Dès que le chef de la Sûreté se présentait à l’hôtel des Monnaies, il y était reçu par Mix qui lui présentait le chef de la surveillance et le brigadier.
— Monsieur le chef de la Sûreté, déclara le détective, je crois que cette fois le voleur est pris au piège que nous avions disposé dans la cave ! Voulez-vous que nous allions voir ? Dans l’espace d’un instant, nous serons édifiés…
— À vos ordres, monsieur ! déclarait Havard qui ordonnait à ses hommes :
— Préparez vos cabriolets, et surtout vos revolvers…
La petite troupe alors, guidée par Mix, descendait par un escalier privé du service des monnaies vers la cave où l’on réservait les trésors.
On n’entendait aucun bruit, et déjà l’on approchait de la porte de fer qui faisait communiquer le couloir avec la cave, lorsque soudain M. Mix, qui marchait en avant avec le chef de la Sûreté, s’arrêta :
— Qu’y a-t-il ? demanda M. Havard.
— Il y a, fit le détective, qu’il importe d’être prudent.
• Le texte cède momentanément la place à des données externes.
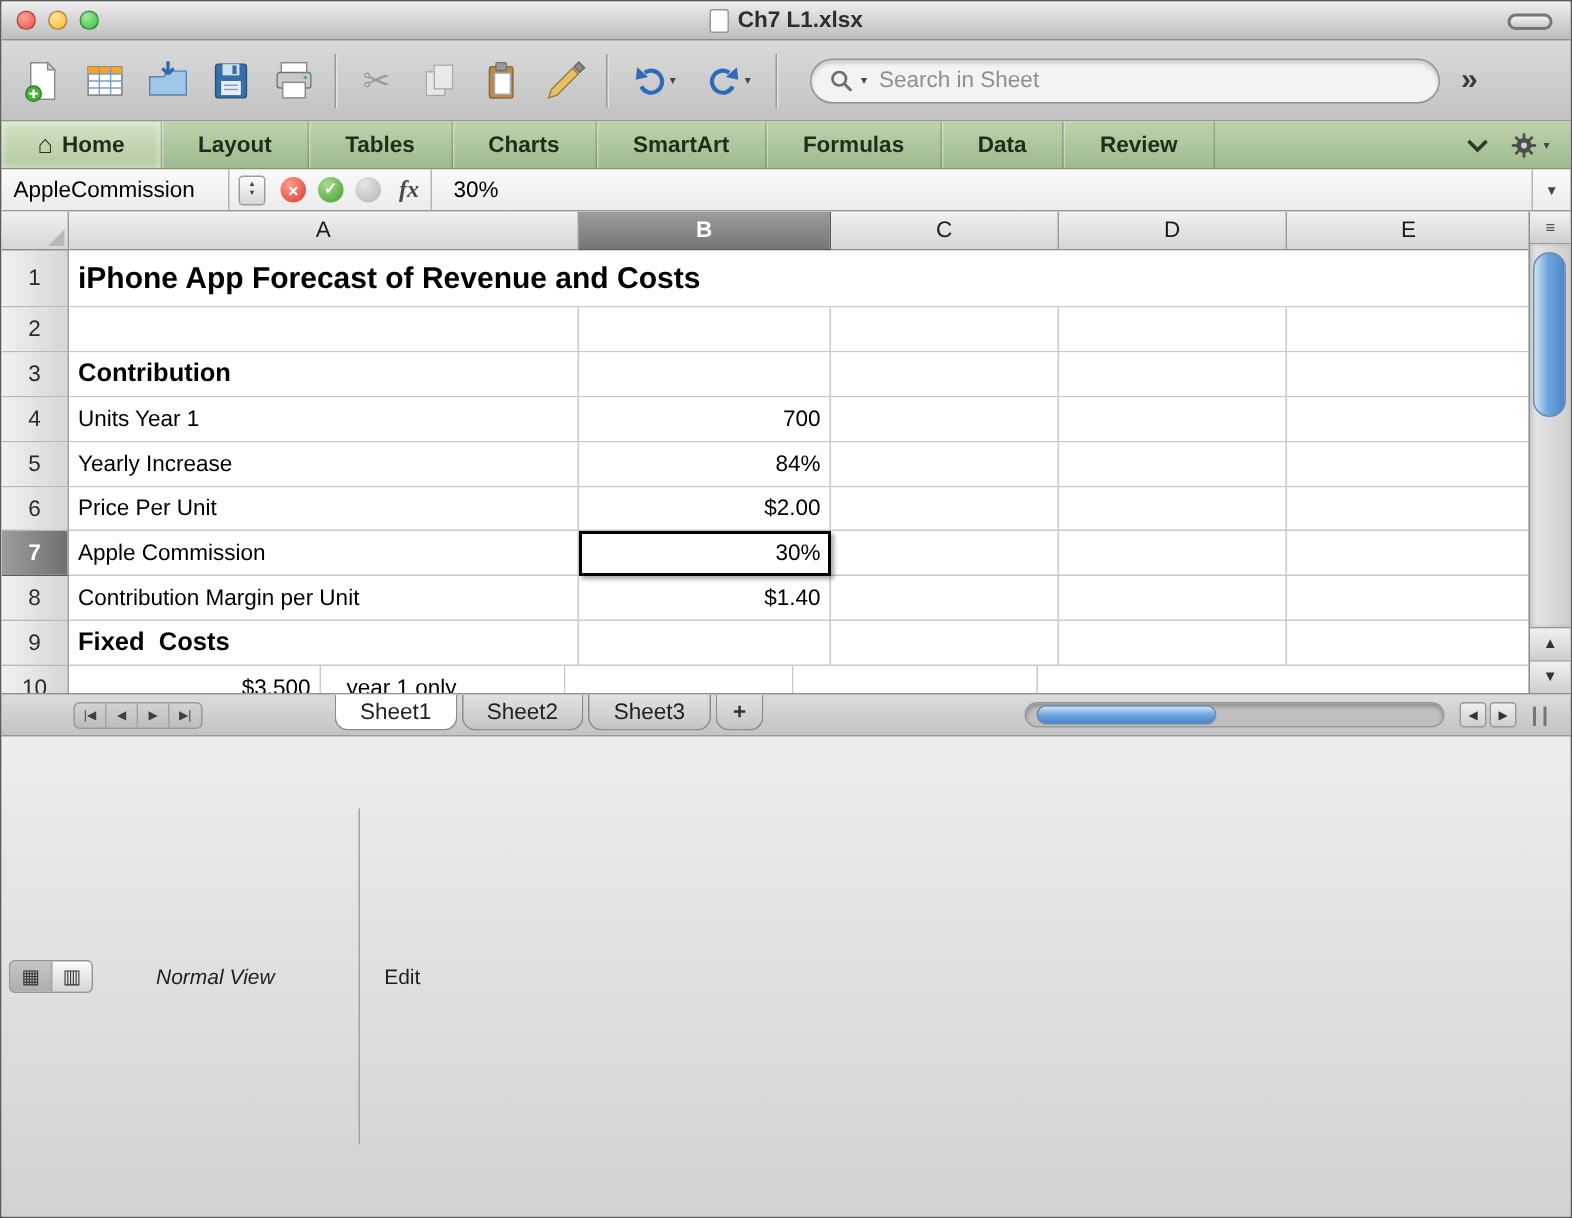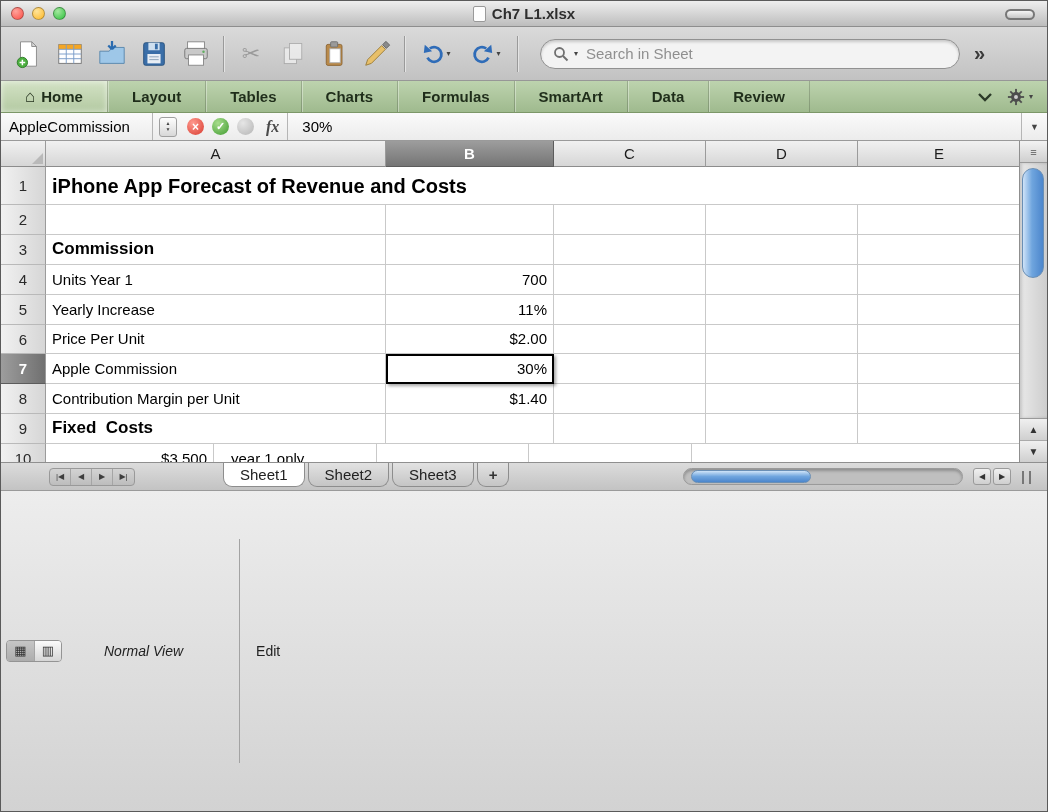--- a/index.html
+++ b/index.html
@@ -224,10 +224,10 @@
           <span>Charts</span>
         </div>
         <div class="rtab">
+          <span>SmartArt</span>
+        </div>
+        <div class="rtab">
           <span>Formulas</span>
-        </div>
-        <div class="rtab">
-          <span>SmartArt</span>
         </div>
         <div class="rtab">
           <span>Data</span>

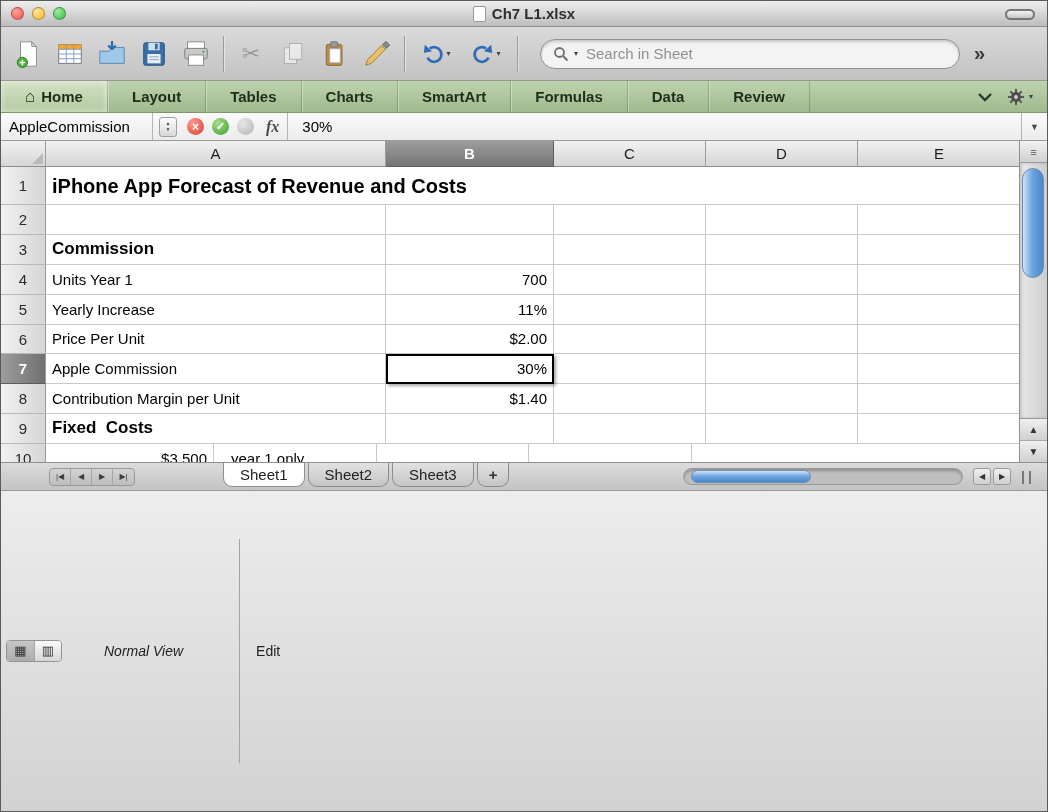--- a/index.html
+++ b/index.html
@@ -299,7 +299,7 @@
         </div>
         <div class="grid-row" style="height: 30px;">
           <div class="row-header">3</div>
-          <div class="cell b" style="width: 340px; font-size: 17px;">Commission</div>
+          <div class="cell b" style="width: 340px; font-size: 17px;">Contribution</div>
           <div class="cell" style="width: 168px;"></div>
           <div class="cell" style="width: 152px;"></div>
           <div class="cell" style="width: 152px;"></div>

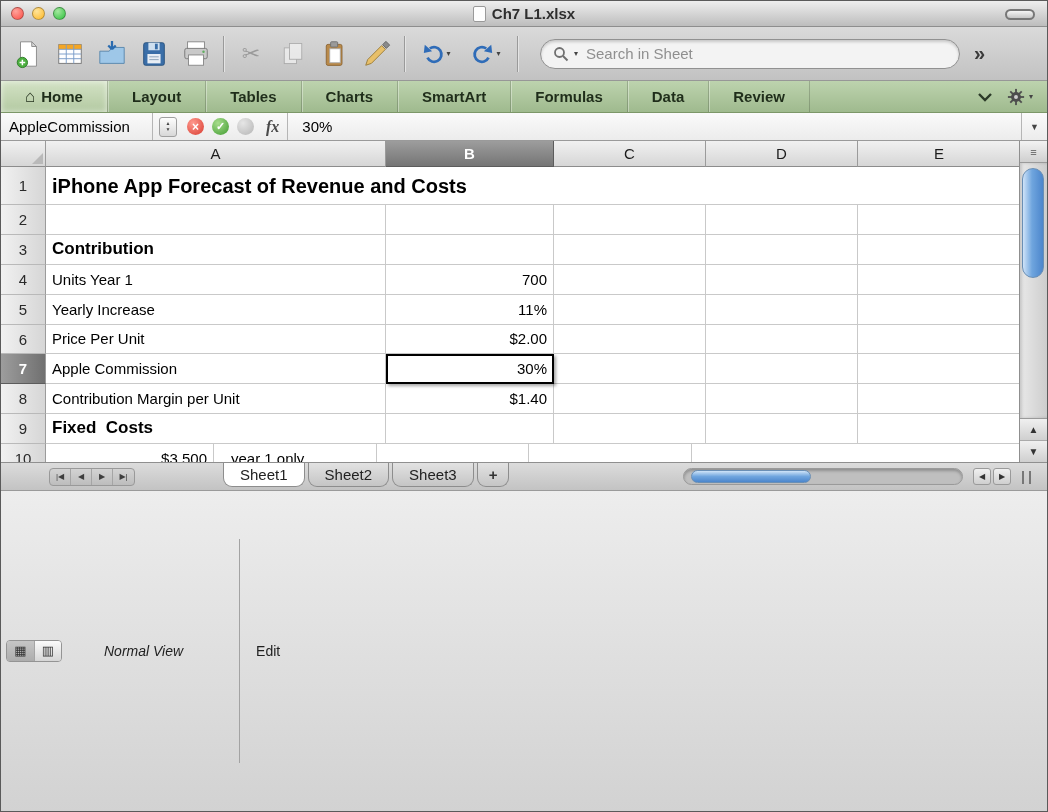--- a/index.html
+++ b/index.html
@@ -316,7 +316,7 @@
         <div class="grid-row" style="height: 30px;">
           <div class="row-header">5</div>
           <div class="cell" style="width: 340px;">Yearly Increase</div>
-          <div class="cell al-right" style="width: 168px;">11%</div>
+          <div class="cell al-right" style="width: 168px;">84%</div>
           <div class="cell" style="width: 152px;"></div>
           <div class="cell" style="width: 152px;"></div>
           <div class="cell" style="width: 163px;"></div>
Cette porte est ouverte, assurément quelqu’un est là…
Ils prêtèrent l’oreille ; on n’entendit aucun bruit… Mais tout d’un coup, comme ils s’approchaient, des cris épouvantables retentirent.
— Au secours ! au secours ! Ah, mon Dieu ! C’est affreux ! Que je souffre ! On m’assassine ! Au secours ! Venez ! Venez !
Cette fois, les hommes se précipitaient, pénétraient en se bousculant dans la cave. Un spectacle extraordinaire s’offrait à leurs yeux : un homme se tordait littéralement sur le sol en proie aux plus vives souffrances, un homme qui avait le pied pris dans le piège, un homme que tous reconnaissaient à ce moment :
Léon Drapier ! le directeur de la Monnaie !…
On se précipitait autour de lui.
Des exclamations s’entrecroisaient.
— Ah ! par exemple !
— Ah ! voilà qui est extraordinaire !
— Mon Dieu ! mon Dieu ! Que s’est-il passé ?
En vain essayait-on d’arracher quelques paroles à l’infortuné Léon Drapier ; les hurlements qu’il avait poussés l’avaient exténué, Léon Drapier demeurait désormais inerte, ayant perdu connaissance.
M. Havard, les inspecteurs, les employés de la Monnaie étaient abasourdis. Seul le visage de M. Mix restait impassible ; sur ses lèvres errait un ironique sourire.
— Dégagez-le donc, tout d’abord ! commença-t-il.
Et, machinalement, on s’occupait à défaire le piège qui lui tenait la jambe.
— Emportons-le hors d’ici, suggéra Havard, qu’on le ramène à son bureau et puis on s’expliquera !
— On s’expliquera, en effet…, déclara Mix.
En l’espace de quelques instants, Léon Drapier était dégagé du piège. Sans donner signe de vie, il se laissait aller, secoué sur les épaules des hommes qui le transportaient.
Mix sortit le dernier de la cave, ferma la porte à clé, non sans avoir au préalable jeté un coup d’œil de méfiance sur le tas d’or qu’il venait de remarquer renversé sur le sol.